I’ve gone on for a while now, so I’ll need to show attempt #3 tomorrow.

Sep 282017

It took me a while, but I made more fabric shag pouches and finished off the couple that were only started before. This is one of the past shags:
Fabric shag zip pouch, shag bag.
A blue pencil pouch sized job. Someone found my shop on Etsy by searching for “shag bag” which is hilarious. I’m using it. I don’t know if this is what they were looking for, or if shag bag means something else to them, but shag is a funny word and I’m going with it. Shag bag.

Fabric shag zip pouch, shag bag.
Red, small shag bag. This one was interesting because I’d only worked previously with blue theme on blue background, or theme on black background. This bag is also different because it is a double sided shag bag. The shag is on both sides and wraps on down to the bottom. It looks like some kind of fabric-Tribble-pufferfish when you stuff it full and it rounds out. Funny.

Fabric shag zip pouch, shag bag in Halloween colors.
A large, Halloween shag bag. Full-on, could-be-a-clutch purse size! I love Halloween (duh!) and had so much fun finding Halloween fabric scraps for this. I don’t know who would use it, but here it is. I love it.

Fabric shag zip pouch, shag bag in Halloween colors.
A small shag bag, in Halloween colors. I had enough bits left over from the large one to do this one, too. Seasonal fun!

Fabric shag zip pouch, shag bag.
Large, blue theme shag bag. This was a request/interest from a gal who missed out on the first one because it was too small at the opening to fit a sketchbook inside. This one fits a sketchbook fine and is off living in its new home.

These are all listed in my Etsy shop (except the last one) if you want to look at more pictures, or get one. Lots of detail photos of pockets, plus dimensions listed – which is why I’m not putting those details here.

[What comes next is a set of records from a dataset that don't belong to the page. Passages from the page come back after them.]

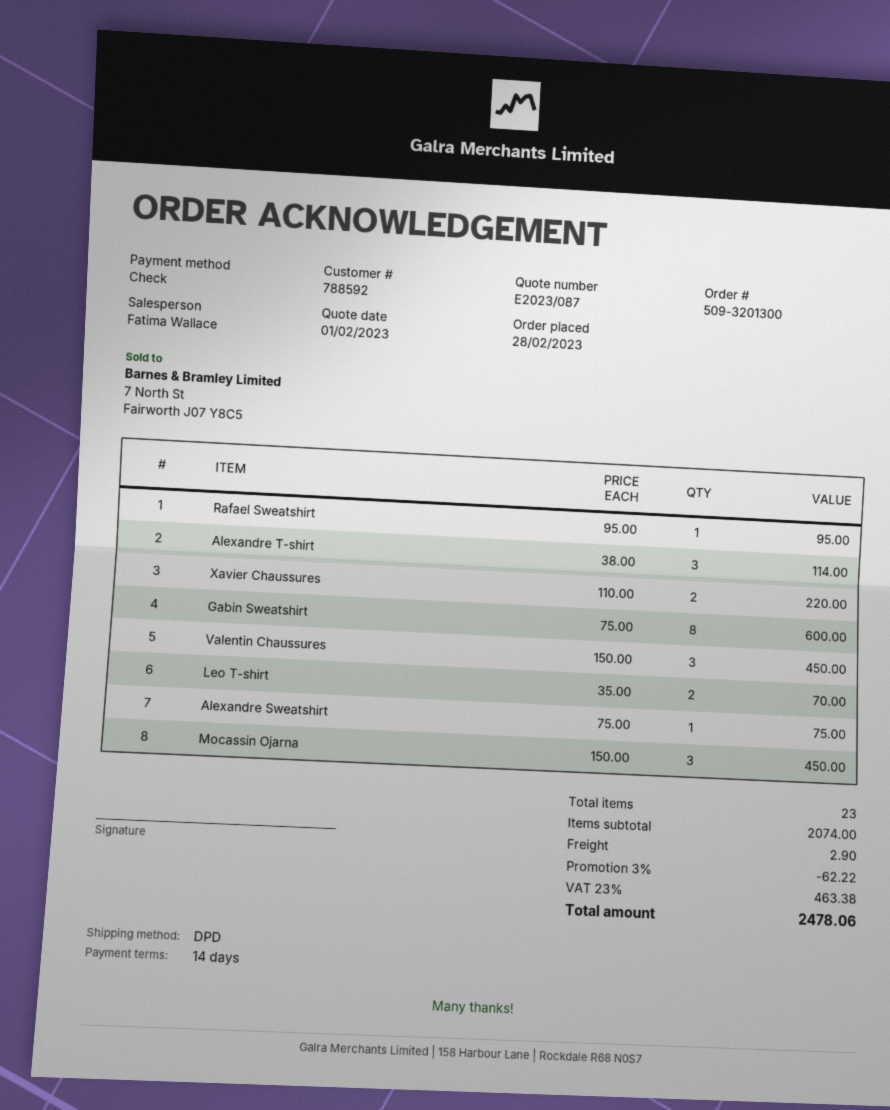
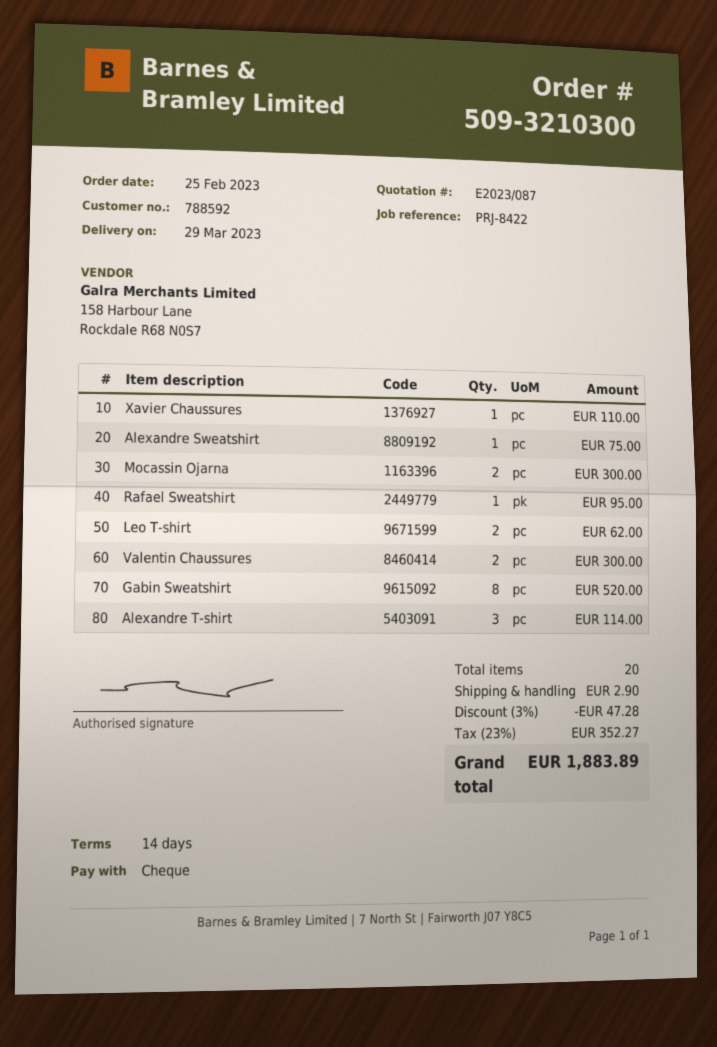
order number: 509-3201300 -> 509-3210300
order date: 2023-02-28 -> 2023-02-25
Xavier Chaussures: 2 for 220.00 -> 1 for 110.00
Gabin Sweatshirt: 8 for 600.00 -> 8 for 520.00
Valentin Chaussures: 3 for 450.00 -> 2 for 300.00
Leo T-shirt: 2 for 70.00 -> 2 for 62.00
Mocassin Ojarna: 3 for 450.00 -> 2 for 300.00
total quantity: 23 -> 20
discount: 3% = 62.22 -> 3% = 47.28
tax: 23% = 463.38 -> 23% = 352.27
total: 2478.06 -> 1883.89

Working on a new project (see previous post) is already producing a small nest of trimmed ends which will become new fabric bits. I think shag bags are going to be one of those things I make every few months (quarter? half year?) to manage all those bits. I might start a box to contain them – one mishap to the flat piece of cardboard I keep them sorted by color on could be detrimental my system. That and cats. You never quite know what the cats are going to do when I leave the workshop door open and unattended for more than five minutes. Yeah, I’m going to start a divider sorted box.

Sep 272017

Last night, after finally clearing the cutting board of three large projects, I went downstairs with a full 2.5 hours to myself and the self-imposed freedom to do whatever the hell I wanted. I thought I’d do the small, seasonal project which I have waiting in the wings and which could, reasonably be completed in the time I had that night.

I didn’t do that.

Instead, I found myself in a frenetic haze, pulling fabrics off the shelves as colors caught my creative eye and quickly sewing together some ideas. After a while, I realized something was off, tore them apart and redirected slightly.

Playing with fabric.
I don’t know about those gray skellies. I think they might be okay how I see them playing out. If not, I’ll do another. The greatest desire I had last night was the color combinations you see started here. There are three total combos for this blast of desire, two here; the other is in a pile beside Nome, which is what I’ve named my new machine (after having her for 1.5 years). Although, I have some longing feeling for Gretchen, my solid, reliable Pfaff mechanical machine which is gathering dust bunnies on the workshop floor. When I reorg the workshop, I’ll find a way to get her set up alongside Nome. They can share my attentions. I have plenty of sewing desire for both of them. Polyamorous projects?

Sep 192017

Halloween fabrics made into shag.
After a couple weeks of struggle with a time-limited project, I gave up. I couldn’t get it right and the clock was ticking. Defeat was admitted, pieces were salvaged and set aside for future reuse. [heavy sigh]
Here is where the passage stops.